彼女を引き取った男は裕福な商人でも善良な紳士でもない。奴隷商だったのだ。
孤児を引き取るふりをして外国へ売る。
孤児院は厄介払いできるし、自分たちは儲けられる。利害一致ってやつだ——
男たちが酒を飲みながらそう話すのを偶然聞いてしまったノラは、監視の隙をついて逃げ出した。
住み慣れた街からはもう遠く離れ、ここがどこかもわからない。
それでもノラは暗い路地をただ必死に走った。振り返ることもできず、ただ遠くへ、遠くへと。
そうしてノラはやがて、スラムへと流れ着いた。
そこは孤児院とはまるで違う世界だった。
石壁は崩れ、路地は泥だらけで、腐った臭いが漂っている。響くのは祈祷の声ではなく、喧騒、怒鳴り声、泣き喚く声。
世界からはみ出たその場所は、世界からはみ出た者たちを誰でも受け入れた。
昼も夜もなく必死に生きる人々の中、ノラもまた必死に生にしがみついた。
物乞いのようなこともした。時には盗みを働くこともあった。
だが、幼い少女の行うそれは簡単に足蹴にされ、何度も石を投げられた。何日もまともに食べられない日が続き、殴られた体が痛んで立って歩けない日もあった。一人で生きていくには、この街はあまりにも厳しかった。
ある雨の日のことだった。
冷たい雨が石畳を叩き、街が薄暗い灰色に沈んでいたある日のこと。ついに力尽きたノラは、街の商人地区で行き倒れた。

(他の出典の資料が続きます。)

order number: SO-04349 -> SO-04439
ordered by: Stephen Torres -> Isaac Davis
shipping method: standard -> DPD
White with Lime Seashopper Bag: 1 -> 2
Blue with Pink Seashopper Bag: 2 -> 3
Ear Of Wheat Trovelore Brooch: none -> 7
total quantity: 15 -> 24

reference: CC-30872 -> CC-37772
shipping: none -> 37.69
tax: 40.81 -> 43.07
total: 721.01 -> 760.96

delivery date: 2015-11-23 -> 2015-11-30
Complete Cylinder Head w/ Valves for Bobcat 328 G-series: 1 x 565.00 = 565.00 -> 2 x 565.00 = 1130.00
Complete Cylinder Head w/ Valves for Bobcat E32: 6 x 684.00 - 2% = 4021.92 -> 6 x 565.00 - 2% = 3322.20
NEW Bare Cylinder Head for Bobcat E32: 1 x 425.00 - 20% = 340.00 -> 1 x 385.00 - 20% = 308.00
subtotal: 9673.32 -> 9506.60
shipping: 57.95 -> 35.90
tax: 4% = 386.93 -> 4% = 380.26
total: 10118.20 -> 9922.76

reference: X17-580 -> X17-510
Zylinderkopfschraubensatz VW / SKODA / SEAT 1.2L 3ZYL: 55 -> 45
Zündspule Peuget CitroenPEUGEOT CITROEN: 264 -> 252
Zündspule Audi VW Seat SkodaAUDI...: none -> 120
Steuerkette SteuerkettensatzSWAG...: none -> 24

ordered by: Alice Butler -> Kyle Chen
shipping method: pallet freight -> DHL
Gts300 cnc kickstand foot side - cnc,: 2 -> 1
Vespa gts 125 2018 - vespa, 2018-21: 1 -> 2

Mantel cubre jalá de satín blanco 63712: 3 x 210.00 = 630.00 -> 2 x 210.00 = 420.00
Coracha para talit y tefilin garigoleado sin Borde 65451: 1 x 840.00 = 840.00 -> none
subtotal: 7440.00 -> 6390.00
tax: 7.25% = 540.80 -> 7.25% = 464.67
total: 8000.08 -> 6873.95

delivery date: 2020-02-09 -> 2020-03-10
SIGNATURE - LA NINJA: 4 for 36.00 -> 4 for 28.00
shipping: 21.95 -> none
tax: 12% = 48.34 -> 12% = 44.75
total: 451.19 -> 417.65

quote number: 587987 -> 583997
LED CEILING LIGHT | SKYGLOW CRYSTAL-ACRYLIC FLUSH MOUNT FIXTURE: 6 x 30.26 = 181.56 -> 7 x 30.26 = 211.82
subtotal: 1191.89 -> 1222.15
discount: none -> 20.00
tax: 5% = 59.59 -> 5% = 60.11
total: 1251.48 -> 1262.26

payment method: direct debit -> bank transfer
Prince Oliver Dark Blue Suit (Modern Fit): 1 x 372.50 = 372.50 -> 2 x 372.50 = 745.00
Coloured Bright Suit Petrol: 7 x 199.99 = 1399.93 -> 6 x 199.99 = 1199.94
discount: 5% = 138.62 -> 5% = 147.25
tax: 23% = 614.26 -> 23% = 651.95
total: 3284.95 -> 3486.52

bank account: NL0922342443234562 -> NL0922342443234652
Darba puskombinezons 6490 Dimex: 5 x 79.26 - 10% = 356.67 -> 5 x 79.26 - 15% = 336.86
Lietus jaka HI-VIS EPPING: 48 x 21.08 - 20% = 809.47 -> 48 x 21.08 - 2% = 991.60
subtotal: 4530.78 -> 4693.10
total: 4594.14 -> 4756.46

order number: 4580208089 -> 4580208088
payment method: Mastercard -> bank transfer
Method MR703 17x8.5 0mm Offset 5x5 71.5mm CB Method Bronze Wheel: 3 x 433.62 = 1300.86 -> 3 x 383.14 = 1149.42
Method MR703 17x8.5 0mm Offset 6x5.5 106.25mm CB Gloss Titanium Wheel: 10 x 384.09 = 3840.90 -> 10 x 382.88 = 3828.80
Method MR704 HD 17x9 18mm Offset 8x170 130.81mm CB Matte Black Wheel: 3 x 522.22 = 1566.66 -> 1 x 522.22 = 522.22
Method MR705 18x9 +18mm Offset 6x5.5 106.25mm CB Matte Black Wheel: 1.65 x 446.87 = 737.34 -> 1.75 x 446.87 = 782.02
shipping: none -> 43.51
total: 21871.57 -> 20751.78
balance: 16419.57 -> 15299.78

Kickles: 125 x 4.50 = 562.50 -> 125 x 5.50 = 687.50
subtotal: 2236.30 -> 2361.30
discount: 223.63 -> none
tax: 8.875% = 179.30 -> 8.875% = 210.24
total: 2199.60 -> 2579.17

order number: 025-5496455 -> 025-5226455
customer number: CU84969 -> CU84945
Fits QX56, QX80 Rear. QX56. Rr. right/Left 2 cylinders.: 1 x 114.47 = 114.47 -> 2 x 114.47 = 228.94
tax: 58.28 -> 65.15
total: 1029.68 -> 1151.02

身体は泥だらけで、手足にはほとんど力が入らない。骨と皮だけになった体に、雨が容赦なく打ちつけた。
まともにパンを食べたのはいつが最後だっただろうか。綺麗な水を飲めたのは、あたたかい毛布に包まれて眠れたのは。
空腹と寒さの中、そんなことを考える。
ノラが失ってしまったもの。二度と手に入らないもの。それに焦がれる感情すら、だんだん遠のいていく。
このまま、ここで死ぬのだろうか。
薄らいでいく意識の中、そう思い至った時だった。
足音が近づき、頭上から声が降ってきた。
「……なんやこいつ。そこはワシの店の前や、どき」
低く濁った声だった。
言葉はひどく訛り、ノラは一瞬何を言われたかわからなかった。
顔を上げることすらできないノラに、男は苛立ったように舌打ちをした。
「まさか死んどるんか? ……息はあるな」
しゃがみ込んだ気配がする。雨が冷たい。
「はあ、堪忍してや。今日から開店だっていうんに、こんなところで死なれたら商売上がったりやわ」
男はぶつぶつと文句を続けた。
ノラは意識を繋ぎ止めようと、必死で目線だけ声の主を追った。
「衛兵でも呼ぶか? まだ開店準備も終わっとらんのに……」
口に髭を蓄えた、小太りの男だった。
訛りのある口調、見慣れない刺繍の施された外套。
一目で異国人だとわかった。それでも構わなかった。藁をも掴む気持ちで、ノラは声を出す。
「…………パ、ン……」
男は目線を落とした。
「パン、を……、くだ、さ……い…………」
雨音にかき消されそうなほど、小さな小さな声だった。
喉は焼けつくように乾き、声はほとんど出ない。
このままでは、本当に死んでしまう。その一心で最後の力を振り絞る。
その声が届いたのだろう、男はしばらく黙り込み、やがて大きくため息をついた。
そして面倒くさそうに頭を掻く。
「はあ……このまま店の前で死なれても、外聞悪いわな」
少し考えたような沈黙のあと、男は言った。
「しゃあないな」
ノラの顔を覗き込み、にやりと笑う。
「おまえ、うちで働くか?」
それがノラと、今日からこの王都に店を構えることになった商人、ダリオ・コルヴィとの出会い。
そして——ノラの人生の転機であった。